RECORD SET -
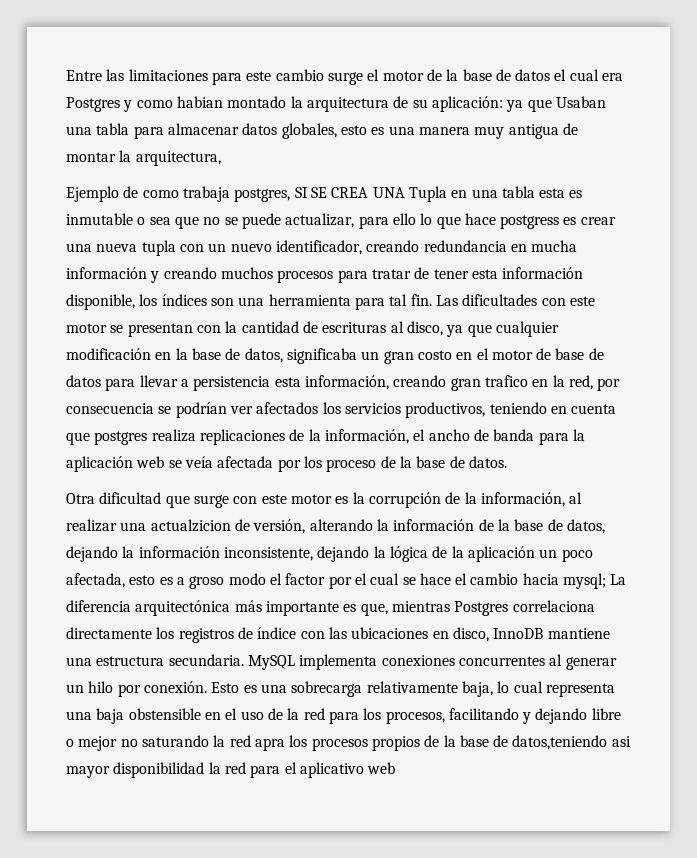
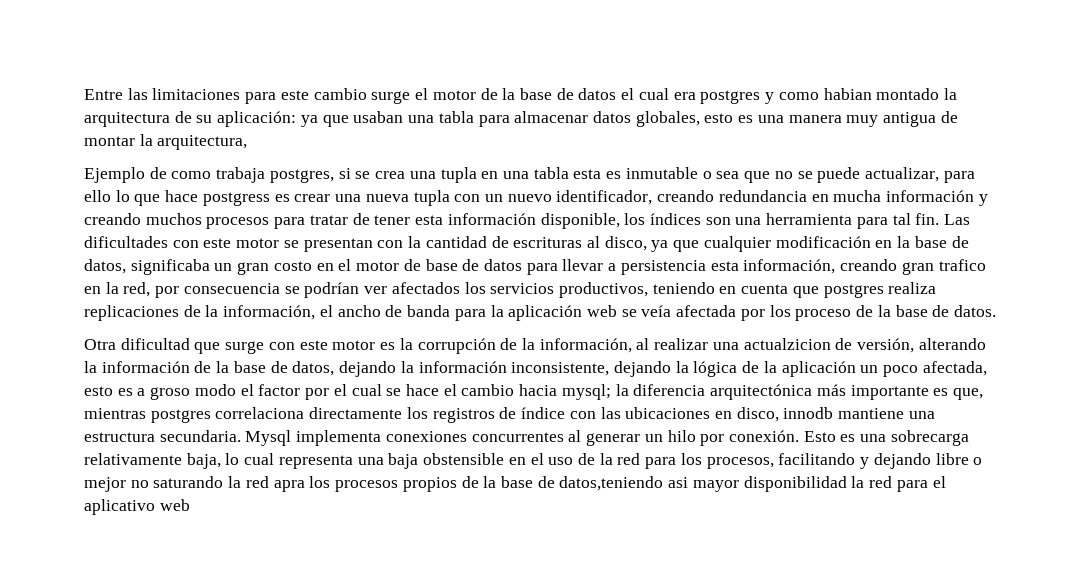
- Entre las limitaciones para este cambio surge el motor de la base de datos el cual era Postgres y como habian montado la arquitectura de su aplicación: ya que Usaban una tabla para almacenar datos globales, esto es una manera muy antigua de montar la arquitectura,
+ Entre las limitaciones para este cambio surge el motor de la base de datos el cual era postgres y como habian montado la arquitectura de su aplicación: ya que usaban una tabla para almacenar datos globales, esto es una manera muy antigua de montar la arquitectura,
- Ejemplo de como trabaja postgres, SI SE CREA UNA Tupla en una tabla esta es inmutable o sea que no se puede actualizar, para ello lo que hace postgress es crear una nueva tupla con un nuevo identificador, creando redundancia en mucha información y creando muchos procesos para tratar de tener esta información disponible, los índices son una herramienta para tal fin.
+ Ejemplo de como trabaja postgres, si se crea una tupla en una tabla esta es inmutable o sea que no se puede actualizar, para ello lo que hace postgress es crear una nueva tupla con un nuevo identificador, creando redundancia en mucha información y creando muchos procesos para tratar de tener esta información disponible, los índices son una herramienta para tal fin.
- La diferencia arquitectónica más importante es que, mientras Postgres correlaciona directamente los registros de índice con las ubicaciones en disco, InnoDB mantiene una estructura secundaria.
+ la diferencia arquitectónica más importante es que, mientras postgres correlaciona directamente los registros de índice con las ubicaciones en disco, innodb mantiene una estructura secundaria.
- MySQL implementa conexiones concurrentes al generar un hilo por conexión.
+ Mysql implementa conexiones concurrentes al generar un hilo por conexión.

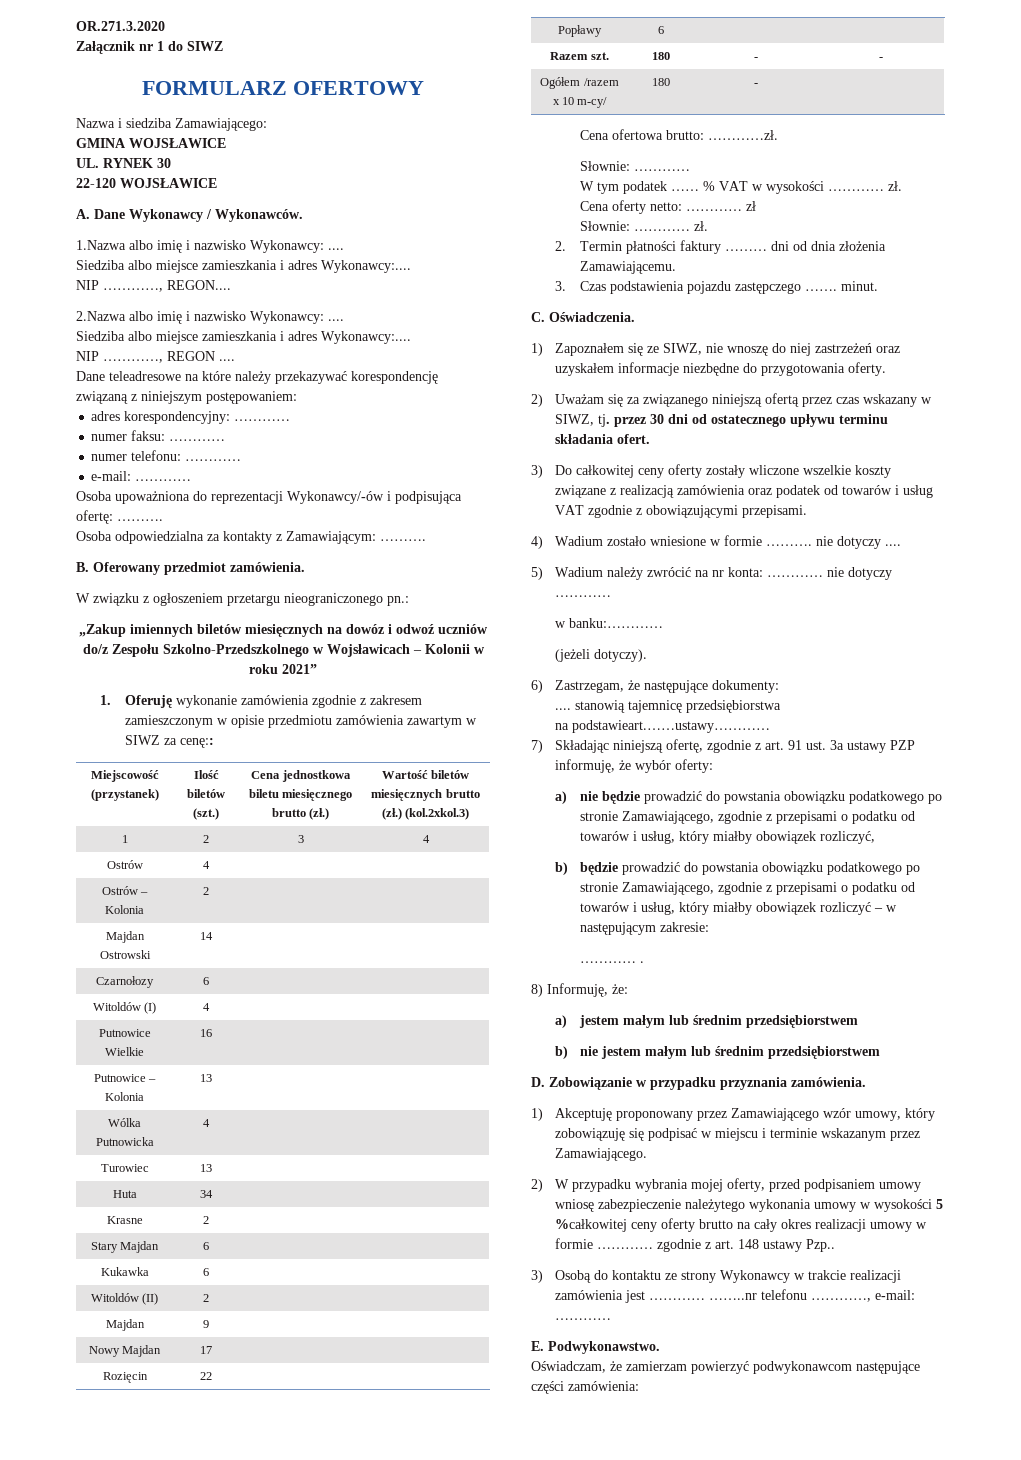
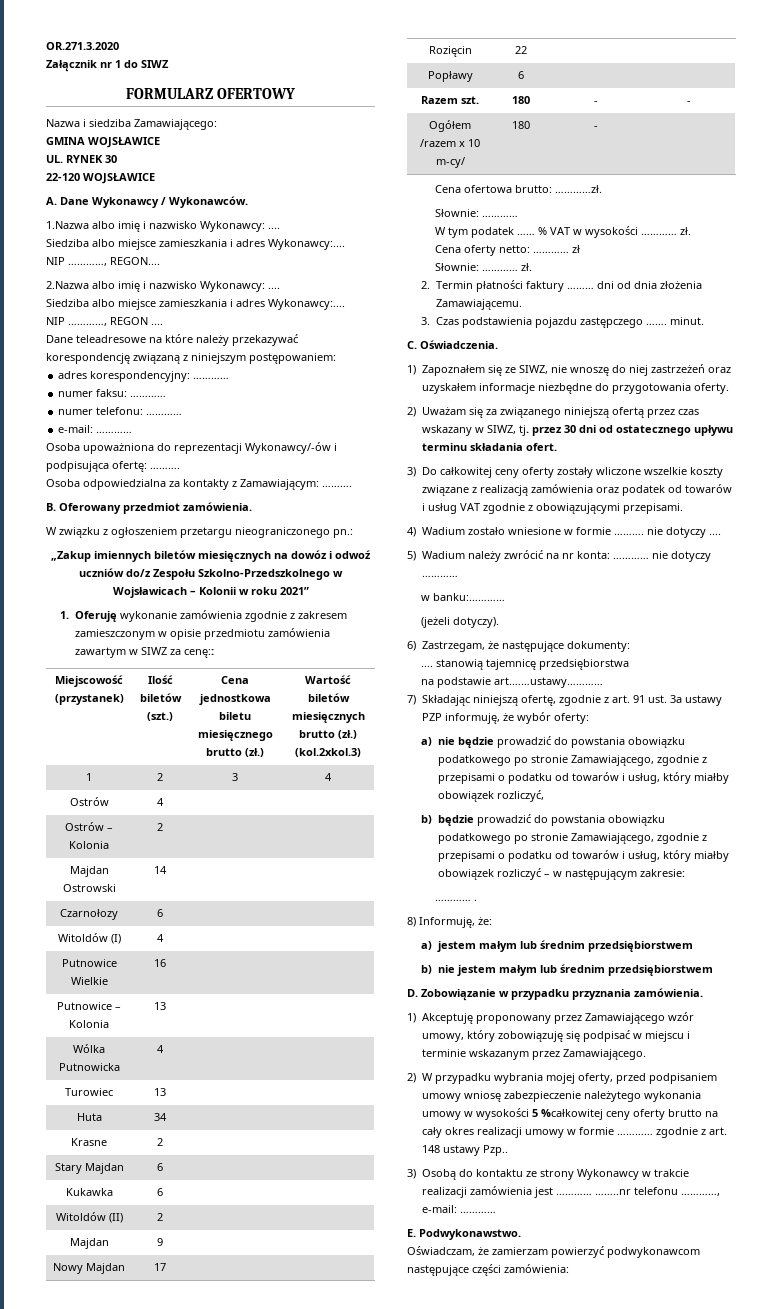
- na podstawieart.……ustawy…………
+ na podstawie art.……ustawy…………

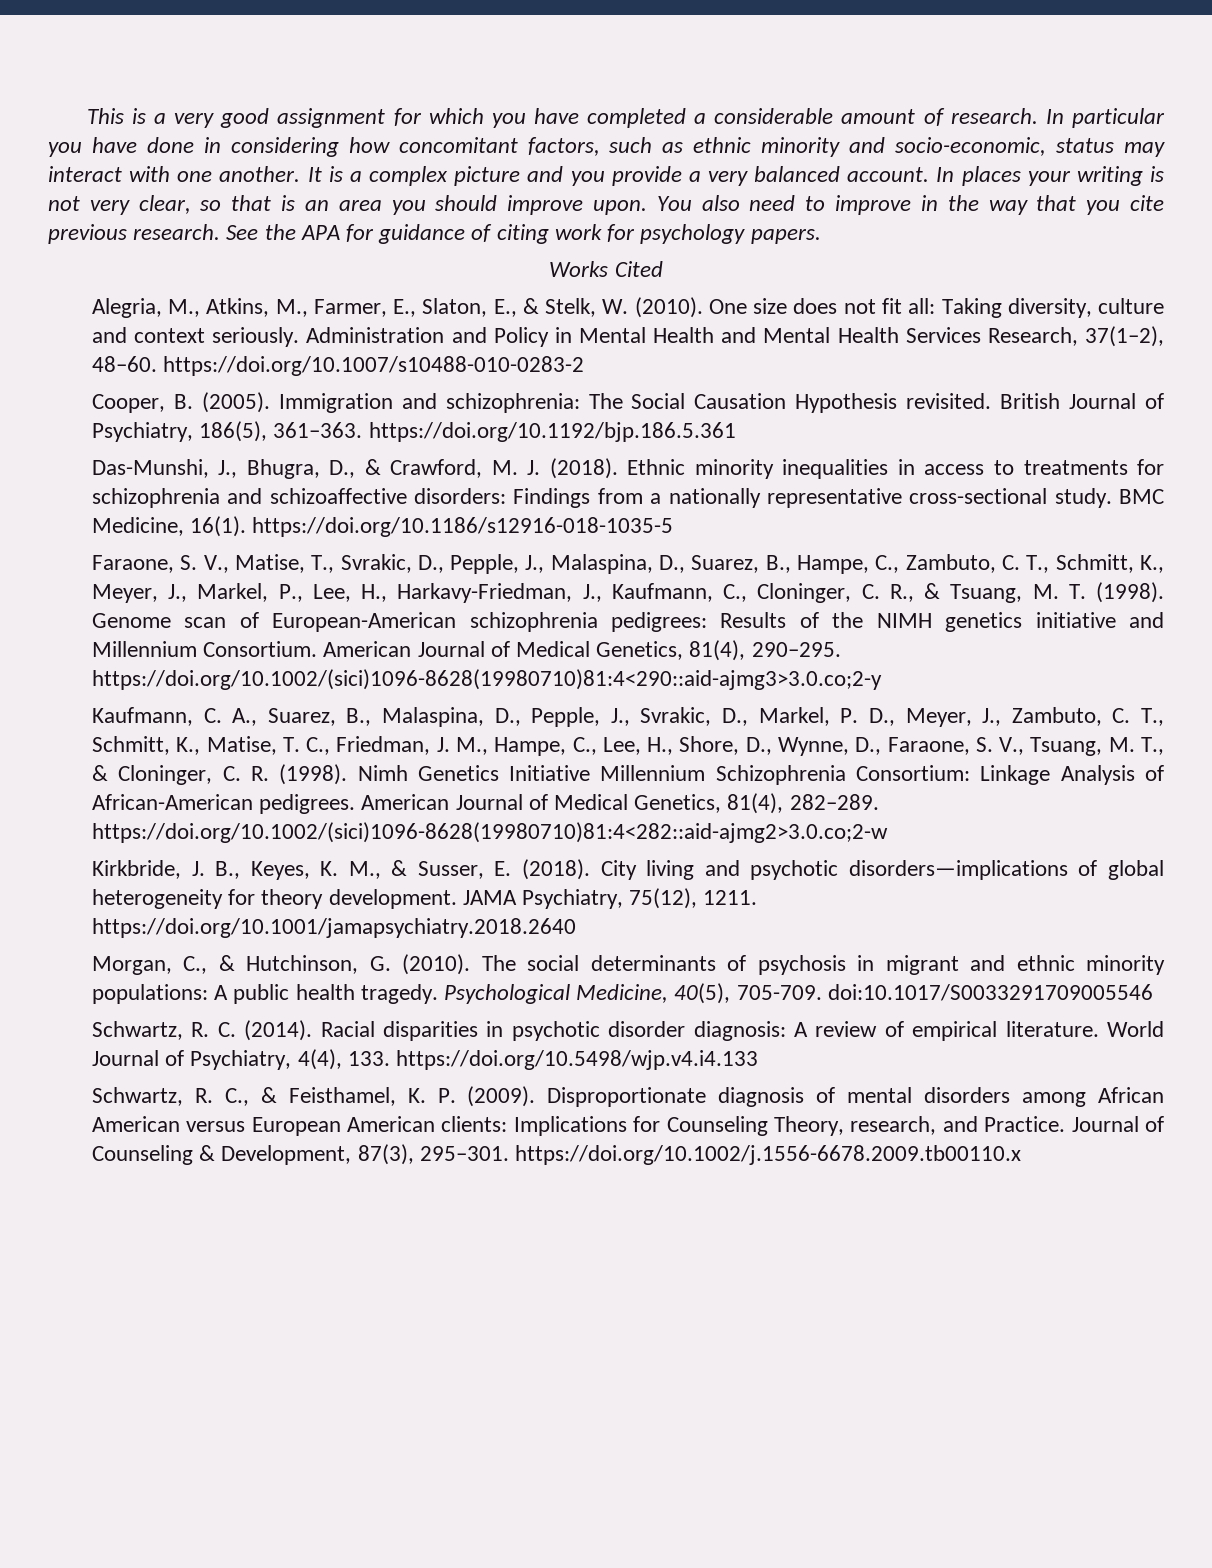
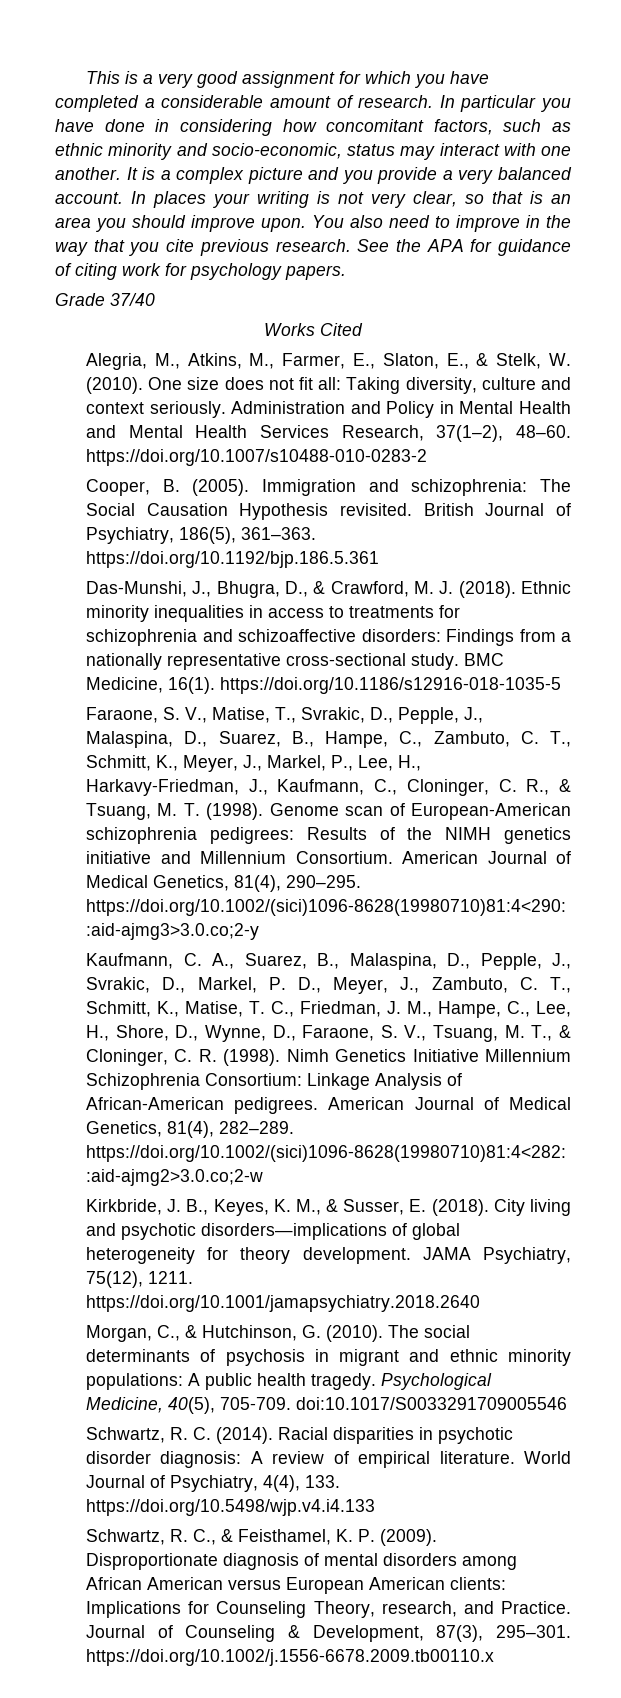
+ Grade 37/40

DESCRIPTION OF THE TASK - Write out all the material above exactly, with no image carried over.

EXERCISE ANSWER -
- Entre las limitaciones para este cambio surge el motor de la base de datos el cual era Postgres y como habian montado la arquitectura de su aplicación: ya que Usaban una tabla para almacenar datos globales, esto es una manera muy antigua de montar la arquitectura,
+ Entre las limitaciones para este cambio surge el motor de la base de datos el cual era postgres y como habian montado la arquitectura de su aplicación: ya que usaban una tabla para almacenar datos globales, esto es una manera muy antigua de montar la arquitectura,
- Ejemplo de como trabaja postgres, SI SE CREA UNA Tupla en una tabla esta es inmutable o sea que no se puede actualizar, para ello lo que hace postgress es crear una nueva tupla con un nuevo identificador, creando redundancia en mucha información y creando muchos procesos para tratar de tener esta información disponible, los índices son una herramienta para tal fin.
+ Ejemplo de como trabaja postgres, si se crea una tupla en una tabla esta es inmutable o sea que no se puede actualizar, para ello lo que hace postgress es crear una nueva tupla con un nuevo identificador, creando redundancia en mucha información y creando muchos procesos para tratar de tener esta información disponible, los índices son una herramienta para tal fin.
- La diferencia arquitectónica más importante es que, mientras Postgres correlaciona directamente los registros de índice con las ubicaciones en disco, InnoDB mantiene una estructura secundaria.
+ la diferencia arquitectónica más importante es que, mientras postgres correlaciona directamente los registros de índice con las ubicaciones en disco, innodb mantiene una estructura secundaria.
- MySQL implementa conexiones concurrentes al generar un hilo por conexión.
+ Mysql implementa conexiones concurrentes al generar un hilo por conexión.

- na podstawieart.……ustawy…………
+ na podstawie art.……ustawy…………

+ Grade 37/40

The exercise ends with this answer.